Police have found a man suspected of fleeing with a gun after police shot and killed a groom hours before his wedding, though the man's lawyer said Friday that his client wasn't armed or directly involved.
Police said clues gathered during a raid on a Queens home suggested the man, identified by his lawyer as 27-year-old Jean Nelson, was with three unarmed men early Nov. 25 moments before officers fired 50 bullets at their car. Sean Bell, 23, was killed, and two men with him were wounded, sparking outrage in the city.
Nelson, who was detained Thursday but released, saw the shooting, his attorney Charlie King said. However, he "did not have a gun, nor was he in the car as police have suggested," King said.
The first officer to open fire has claimed he followed four men to the car, where he believed there was a gun, but no weapon was found. Police union officials have suggested the fourth man fled with one, although the wounded men, Trent Benefield and Joseph Guzman, contend there was no fourth man.
A law enforcement official said Friday that investigators had not ruled out Nelson as being the fourth person. The official spoke on condition of anonymity because the investigation was ongoing.
Meanwhile, Bell's family prepared for his funeral Friday evening at the church where he was to have been married hours after the shooting.
The Rev. Lester Williams, who had planned to preside over the wedding, said writing Bell's eulogy has been a draining, tearful endeavor.
"I am exasperated. I'm overwhelmed, and I am angry," Williams said Thursday. "This has been one of the saddest times of my life, behind the death of my own mother."
An unidentified undercover officer and four others - identified as detectives Mike Oliver, Mark Cooper and Paul Hedley and Officer Mike Carey - have been placed on paid administrative leave while the Queens district attorney's office conducts a grand jury investigation that could result in criminal charges.
The intensity of the search for the fourth man reflected its potential impact on a case rife with conflicting accounts and unanswered questions about why the five officers unleashed such a barrage.
An undercover officer has told investigators that another missing witness - a man dressed in black and standing in front of a sport utility vehicle - argued with Bell and his companions as they left a Queens strip club where Bell was having a bachelor party. The officer was part of a team investigating complaints about prostitution and drug dealing at the club.
Outside the club, the man in black reached into his pocket as if he had a weapon as Bell challenged him to a fight and one of the groom's friends said, "Yo, get my gun," two law enforcement officials said, citing the undercover officer's account.
Officials said the exchange prompted a second undercover detective to follow Bell and three other men as they walked away toward their car, apparently suspecting the men meant to arm themselves and attack the man in black.
Moments later, the second undercover officer started shooting at the car when Bell, trying to drive away, bumped him and smashed into an unmarked police van.
Through his lawyer, the detective has insisted that he clearly identified himself as a police officer as he tried to stop them. He also has said he spotted Guzman, then sitting in the passenger seat, making a sudden move for his waistband before he and four other officers opened fire.
___

Associated Press Writer Pat Milton contributed to this report.

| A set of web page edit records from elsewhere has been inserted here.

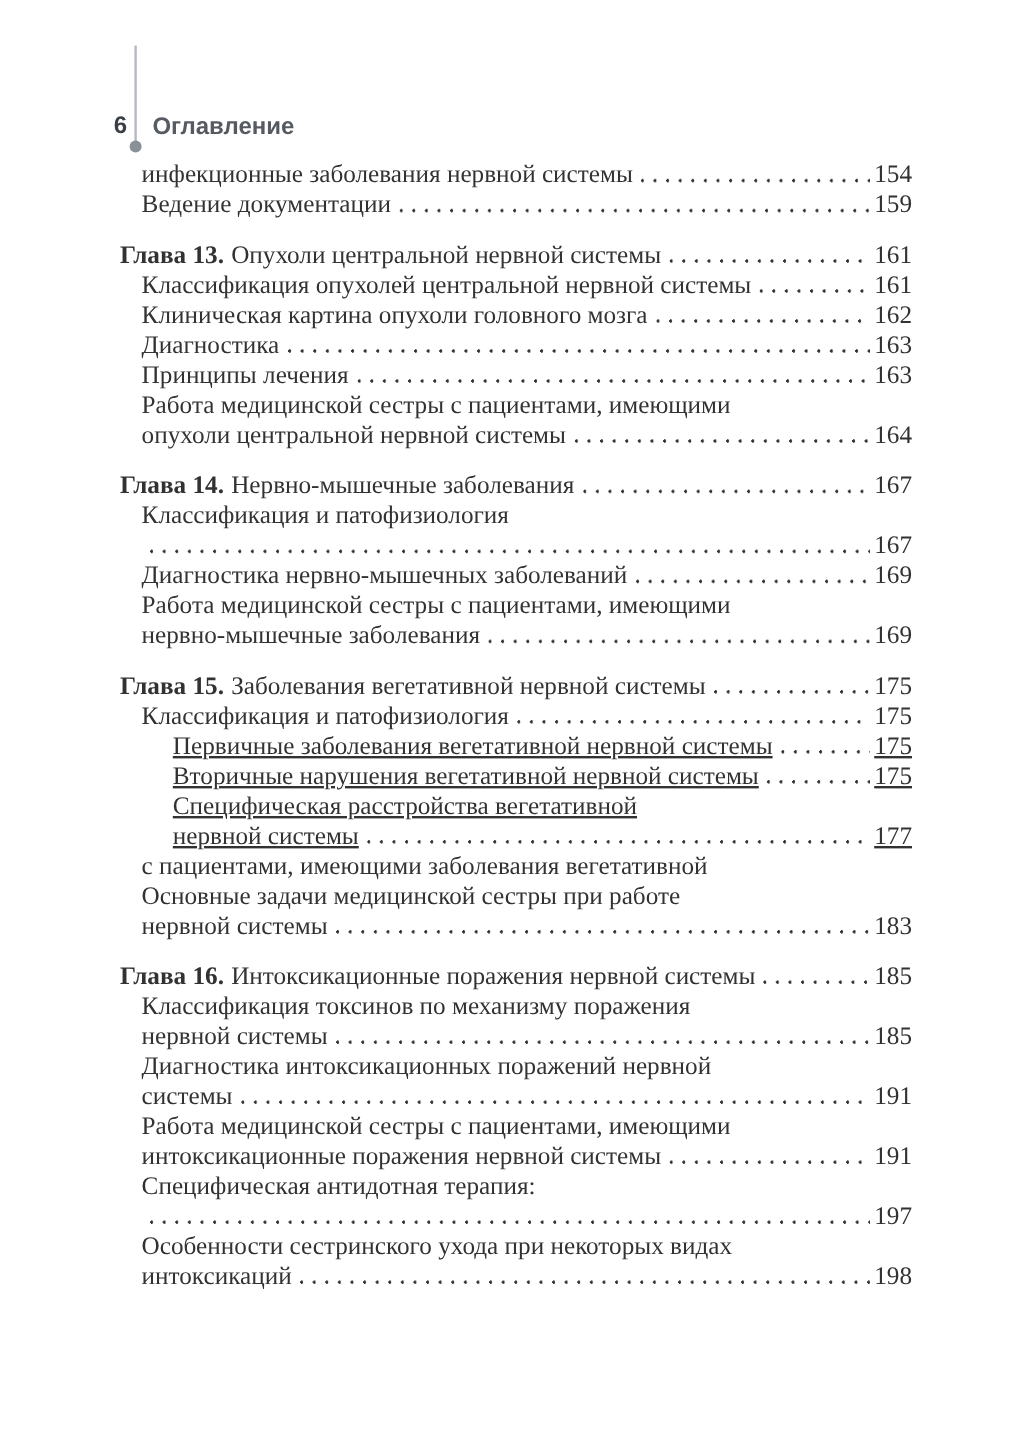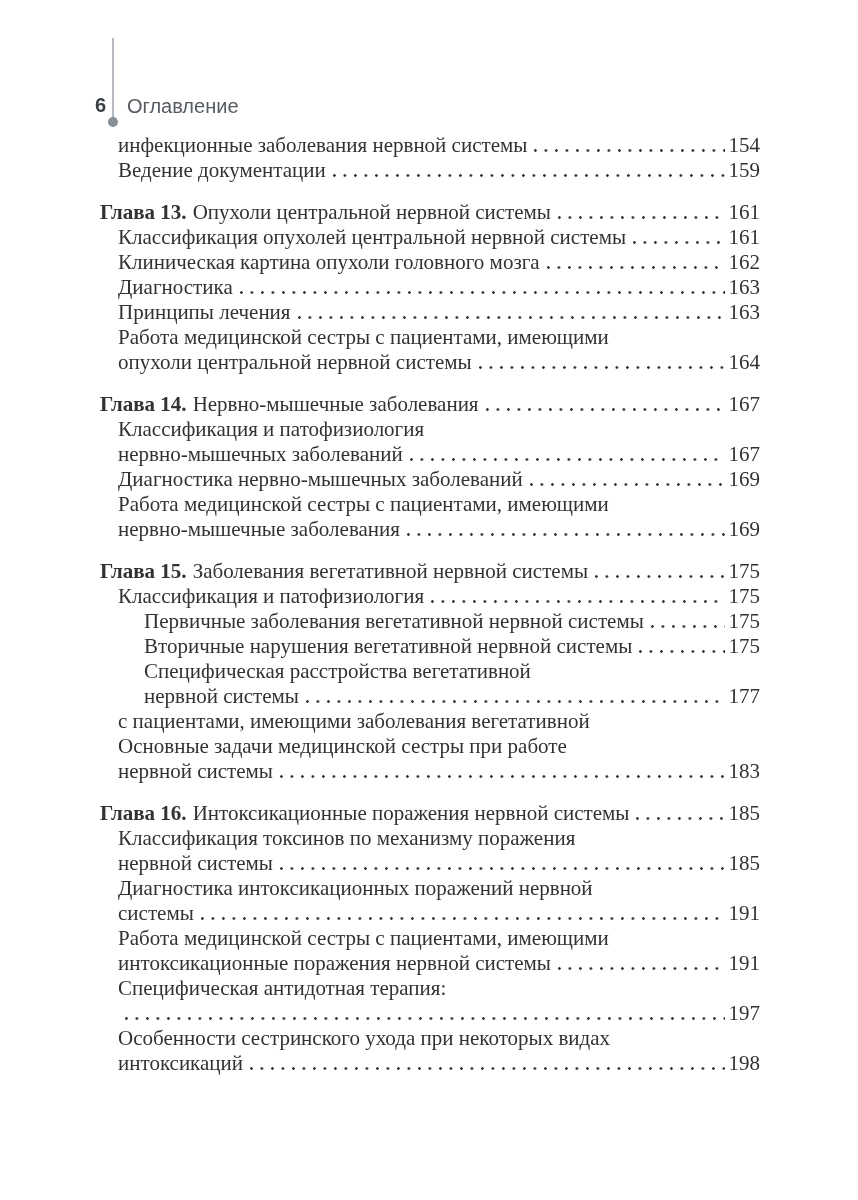--- a/index.html
+++ b/index.html
@@ -34,40 +34,40 @@
     background:var(--rule);
   }
   .hdr-dot{
     position:absolute;left:108px;top:117px;
     width:10px;height:10px;border-radius:50%;
     background:var(--dot);
   }
   .hdr-title{
     position:absolute;left:127px;top:95px;
     font-family:"Liberation Sans", sans-serif;
-    font-size:20px;font-weight:400;line-height:22px;
+    font-size:20px;font-weight:700;line-height:22px;
     color:var(--hdr-title);
   }
   
   .toc{
     position:absolute;
     top:133px;left:100px;
     width:660px;
   }
   .row{
     display:flex;
     align-items:baseline;
     white-space:nowrap;
     font-size:21px;
     line-height:25px;
     height:25px;
   }
   .row.group{margin-top:17px;}
   .row.i1{padding-left:18px;}
-  .row.i2{padding-left:44px;}
+  .row.i2{padding-left:44px;text-decoration:underline;}
   .prefix{font-weight:700;margin-right:6px;}
   .leader{
     flex:1 1 auto;
     min-width:10px;
     height:3px;
     margin:0 4px 0 7px;
     background-image:radial-gradient(circle at 1.4px 1.5px, var(--text) 1.15px, rgba(0,0,0,0) 1.5px);
     background-size:10.5px 3px;
     background-repeat:repeat-x;
     background-position:left bottom;
@@ -144,21 +144,20 @@
     <span class="leader"></span>
     <span class="pagenum">167</span>
   </div>
     <div class="row i1">
 
     <span class="label">Классификация и патофизиология</span>
 
   </div>
     <div class="row i1">
 
-    <span class="label">нервно-мышечных заболеваний</span>
     <span class="leader"></span>
     <span class="pagenum">167</span>
   </div>
     <div class="row i1">
 
     <span class="label">Диагностика нервно-мышечных заболеваний</span>
     <span class="leader"></span>
     <span class="pagenum">169</span>
   </div>
     <div class="row i1">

Copyright 2005 The Associated Press. All rights reserved. This material may not be published, broadcast, rewritten or redistributed.

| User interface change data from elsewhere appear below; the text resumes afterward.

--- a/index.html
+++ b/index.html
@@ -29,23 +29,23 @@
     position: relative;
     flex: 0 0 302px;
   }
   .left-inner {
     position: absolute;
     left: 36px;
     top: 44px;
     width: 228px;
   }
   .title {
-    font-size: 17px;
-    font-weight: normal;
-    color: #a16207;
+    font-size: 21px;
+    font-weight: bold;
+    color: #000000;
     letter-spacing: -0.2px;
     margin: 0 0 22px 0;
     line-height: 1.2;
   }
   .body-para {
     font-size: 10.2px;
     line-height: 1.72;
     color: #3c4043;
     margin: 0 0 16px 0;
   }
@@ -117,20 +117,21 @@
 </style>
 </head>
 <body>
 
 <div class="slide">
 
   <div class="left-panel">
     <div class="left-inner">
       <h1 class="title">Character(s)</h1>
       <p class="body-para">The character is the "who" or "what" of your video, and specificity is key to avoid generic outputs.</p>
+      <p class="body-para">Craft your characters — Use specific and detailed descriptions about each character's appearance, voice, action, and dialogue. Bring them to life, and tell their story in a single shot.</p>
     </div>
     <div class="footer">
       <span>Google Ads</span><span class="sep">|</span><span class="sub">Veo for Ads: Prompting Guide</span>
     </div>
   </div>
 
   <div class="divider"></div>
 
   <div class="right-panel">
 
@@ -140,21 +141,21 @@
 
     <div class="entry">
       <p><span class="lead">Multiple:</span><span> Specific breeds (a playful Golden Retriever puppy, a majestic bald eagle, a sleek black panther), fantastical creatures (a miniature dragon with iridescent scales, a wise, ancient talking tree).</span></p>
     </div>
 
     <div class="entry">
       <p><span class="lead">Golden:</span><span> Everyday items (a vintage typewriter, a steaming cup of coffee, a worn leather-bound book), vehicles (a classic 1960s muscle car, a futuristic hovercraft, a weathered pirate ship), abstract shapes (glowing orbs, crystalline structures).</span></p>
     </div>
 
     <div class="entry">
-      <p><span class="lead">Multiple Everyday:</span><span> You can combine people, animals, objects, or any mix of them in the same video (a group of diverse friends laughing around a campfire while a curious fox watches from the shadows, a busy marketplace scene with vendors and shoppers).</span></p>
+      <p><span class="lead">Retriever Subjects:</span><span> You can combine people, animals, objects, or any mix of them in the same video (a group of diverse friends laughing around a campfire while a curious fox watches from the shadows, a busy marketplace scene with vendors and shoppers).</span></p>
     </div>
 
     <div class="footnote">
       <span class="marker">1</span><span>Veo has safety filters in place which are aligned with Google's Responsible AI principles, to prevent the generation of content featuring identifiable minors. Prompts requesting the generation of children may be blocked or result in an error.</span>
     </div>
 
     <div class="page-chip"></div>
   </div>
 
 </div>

*Mystery Witness Sought in NYPD Shooting*



*By TOM HAYS*
_Associated Press Writer_

Relatives of a groom shot by police hours before he was to have been married prepared instead for his funeral, set for Friday night at the church where the wedding was supposed to happen.
The Rev. Lester Williams, who had planned to preside over the wedding, said writing Sean Bell's eulogy has been a draining, tearful endeavor.
"I am exasperated. I'm overwhelmed, and I am angry," Williams said Thursday. "This has been one of the saddest times of my life, behind the death of my own mother."
Police said they were drawing closer to finding a man they say is a key witness to detectives' shooting of Bell, 23, and two other unarmed men - but survivors said the mystery man does not exist. The witness may have been with the three men who were shot early Saturday by five officers who fired 50 rounds at their car, police said.
Police Commissioner Raymond Kelly said a Wednesday apartment raid that led to the arrests of four people was related to the investigation into the shooting, which touched off outrage in the community. He declined to elaborate.
The intensity of the search for the fourth man reflected its potential impact on a case rife with conflicting accounts and unanswered questions about why the officers unleashed the barrage of bullets.
Police union officials have suggested that a fourth man could have fled with a gun - a scenario investigators have not ruled out.
"The existence of a fourth person is important to this investigation," Kelly said.
The hospitalized survivors, Guzman and Trent Benefield, insist there was never a fourth person, their lawyer said Thursday.
"The claim of a fourth person is a myth," said the attorney, Sanford Rubenstein.
Charlie King, an attorney for five others at the bachelor party, also said there was no fourth person in the car.
The unnamed undercover shooter and four others - identified as detectives Mike Oliver, Mark Cooper and Paul Hedley and officer Mike Carey - have been placed on paid administrative leave while the Queens District Attorney's office conducts a grand jury investigation that could result in criminal charges.
An undercover officer has told investigators that another missing witness - a man dressed in black and standing in front of a sport utility vehicle - argued with Bell and his companions as they exited the club. The officer was part of a vice team investigating complaints about prostitution and drug dealing at the club.
Outside the club, the man in black reached into his pocket as if he had a weapon as Bell challenged him to a fight and one of the groom's friends said, "Yo, get my gun," two law enforcement officials said, citing the undercover officer's account.
Officials said the exchange prompted a second undercover detective to follow Bell and three other men as they walked away toward their car, apparently suspecting the men meant to arm themselves and attack the man in black.
Moments later, the second undercover officer started shooting at the car when Bell, while trying to drive away, bumped him and smashed into an unmarked police van.
Through his lawyer, the detective has insisted that he clearly identified himself as a police officer as he tried to stop them. He also has said he spotted Joseph Guzman, then sitting in the passenger seat, make a sudden move for his waistband before he and four other officers opened fire.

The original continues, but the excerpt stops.